▸ **Working data**:
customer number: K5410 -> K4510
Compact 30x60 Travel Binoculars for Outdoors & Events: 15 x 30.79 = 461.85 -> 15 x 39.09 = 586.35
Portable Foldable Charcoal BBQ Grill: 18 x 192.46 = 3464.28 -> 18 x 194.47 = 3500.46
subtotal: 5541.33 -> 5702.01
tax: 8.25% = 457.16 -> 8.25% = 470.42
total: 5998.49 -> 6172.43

▸ **Your task**: Print the material once more. Change nothing.

▸ **Result of the exercise**:
customer number: K5410 -> K4510
Compact 30x60 Travel Binoculars for Outdoors & Events: 15 x 30.79 = 461.85 -> 15 x 39.09 = 586.35
Portable Foldable Charcoal BBQ Grill: 18 x 192.46 = 3464.28 -> 18 x 194.47 = 3500.46
subtotal: 5541.33 -> 5702.01
tax: 8.25% = 457.16 -> 8.25% = 470.42
total: 5998.49 -> 6172.43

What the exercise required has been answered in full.